<em>Your suffering will show you that the timing of teaching and touching is crucial….When you walk through your own valley of darkness you learn these things. This is your lifelong seminary. If you are called to counsel others, I entreat you, do not begrudge the seminary of suffering. -John Piper

Many factors over the course of the past two months play into the unmistakable truth that I am in a semester in the seminary of suffering. Academically, I just finished an extensive study of 1 Peter in my Greek Exegesis class, where one major theme is suffering. I also recently took an intro to counseling course that exposed me, albeit briefly, to the reality of the vast suffering experienced throughout local churches all over the world. For work, I am helping to prepare a sermon series on suffering. Personally, I have heard several sermons as of late on the theme of suffering and I have begun to explore my life and the painful losses that occurred in my past. Finally, my time in the Word has opened up my eyes to the consistent message of suffering presented after Genesis 3.

However, I’m also learning that we in America balk at that word suffering. We want to avoid it at all cost. We medicate ourselves with all society offers as means for comfort, security, and safety.
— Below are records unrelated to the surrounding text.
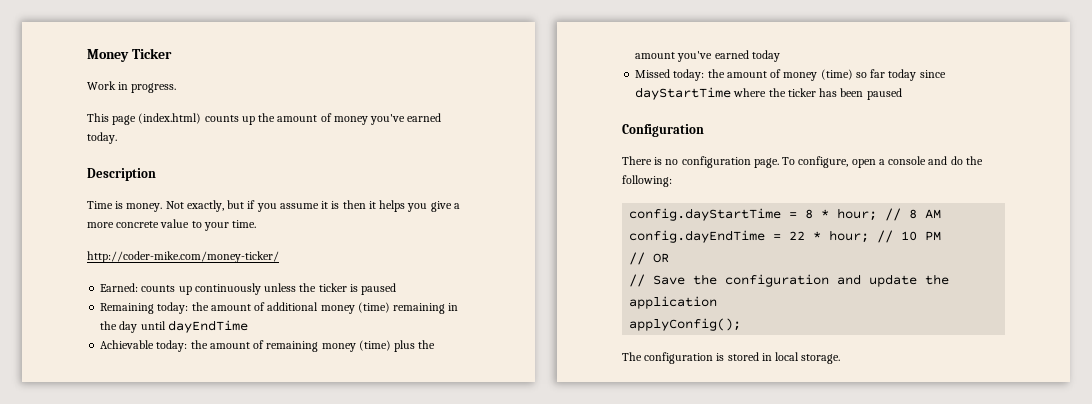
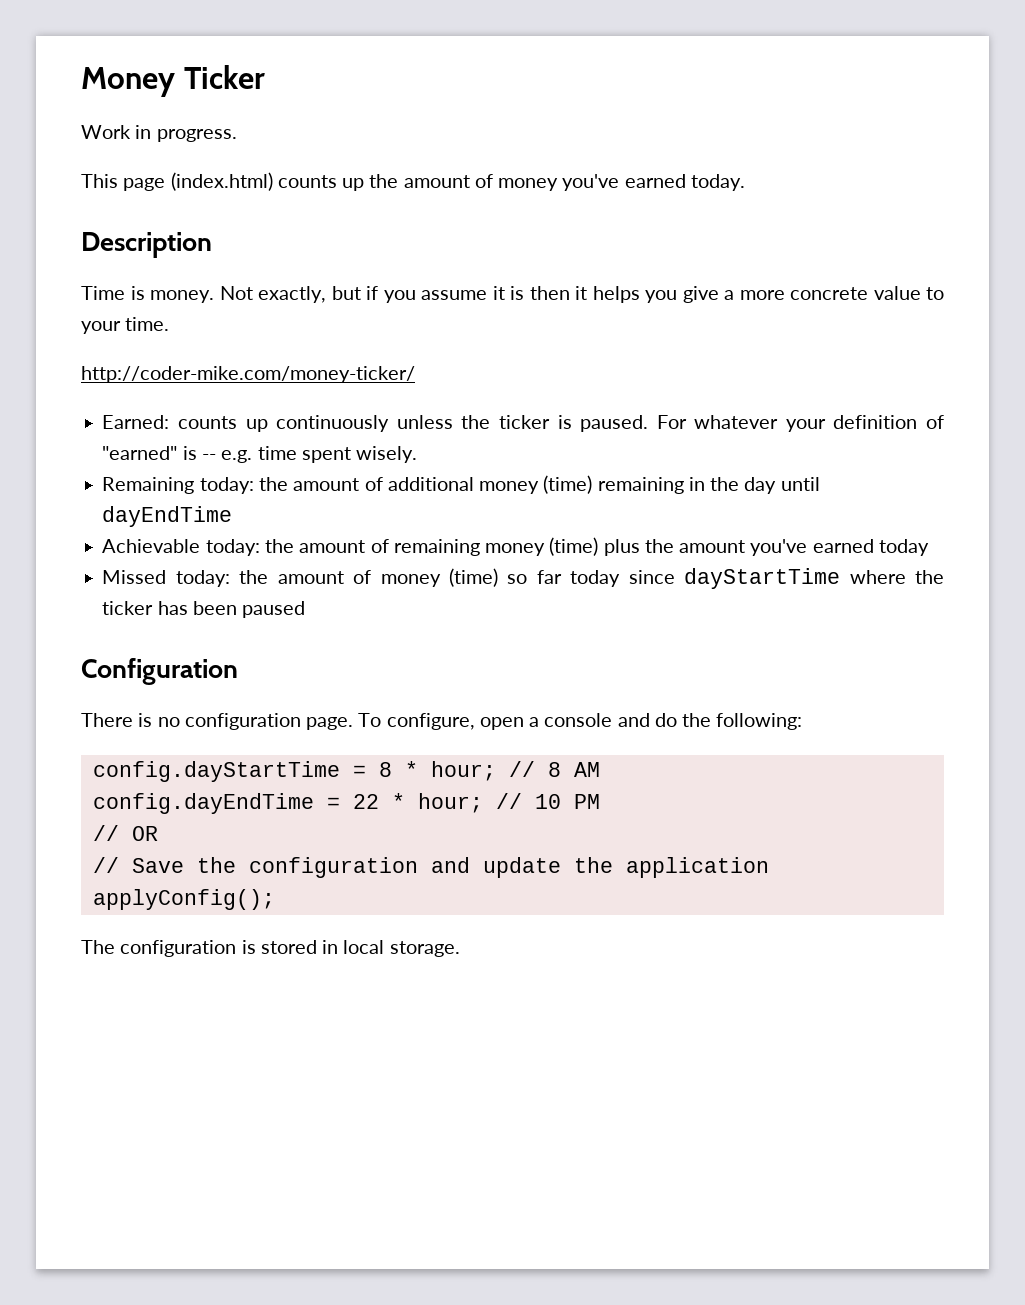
- Earned: counts up continuously unless the ticker is paused
+ Earned: counts up continuously unless the ticker is paused. For whatever your definition of "earned" is -- e.g. time spent wisely.

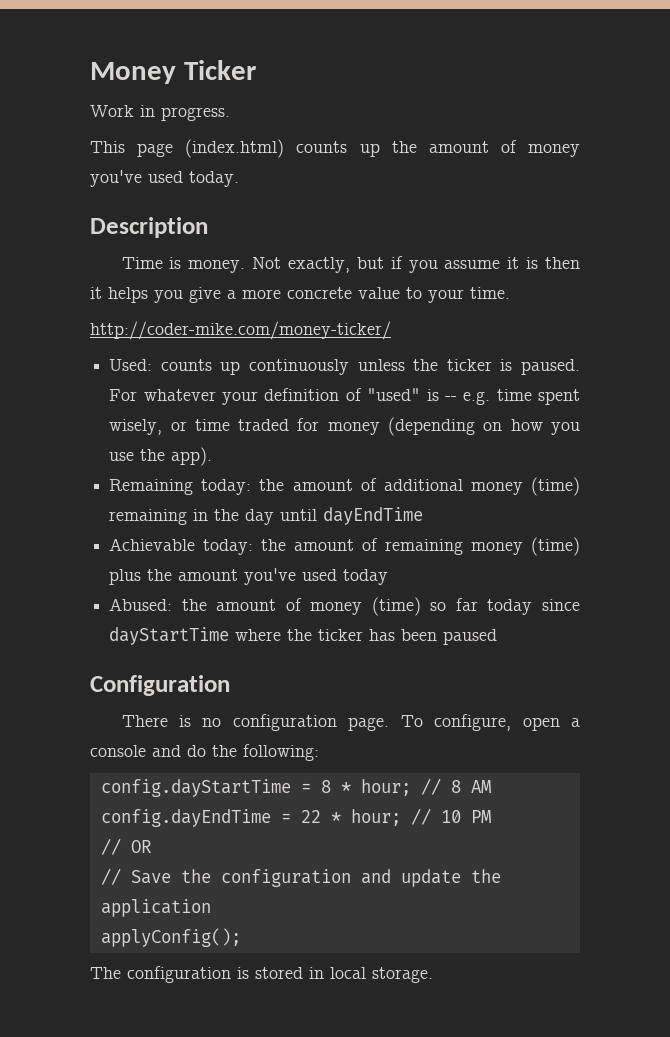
- This page (index.html) counts up the amount of money you've earned today.
+ This page (index.html) counts up the amount of money you've used today.
- Earned: counts up continuously unless the ticker is paused.
+ Used: counts up continuously unless the ticker is paused.
- For whatever your definition of "earned" is -- e.g. time spent wisely.
+ For whatever your definition of "used" is -- e.g. time spent wisely, or time traded for money (depending on how you use the app).
- Achievable today: the amount of remaining money (time) plus the amount you've earned today
+ Achievable today: the amount of remaining money (time) plus the amount you've used today
- Missed today: the amount of money (time) so far today since dayStartTime where the ticker has been paused
+ Abused: the amount of money (time) so far today since dayStartTime where the ticker has been paused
Even when we know it is okay to suffer—whether it be the loss of a loved one, experiencing rejection, being abused or neglected—we don’t want to embrace the pain and the hurt. Instead, I know so many people who just suppress it all, burying it deep within their hearts. But it never actually goes away; it never heals. And if it never gets dealt with it destroys them. They either become violent and angry, bitter at everyone or, and maybe even more frightening, they become numb to life and to God. He or she is a shell of a human being, an illusion of who they once were.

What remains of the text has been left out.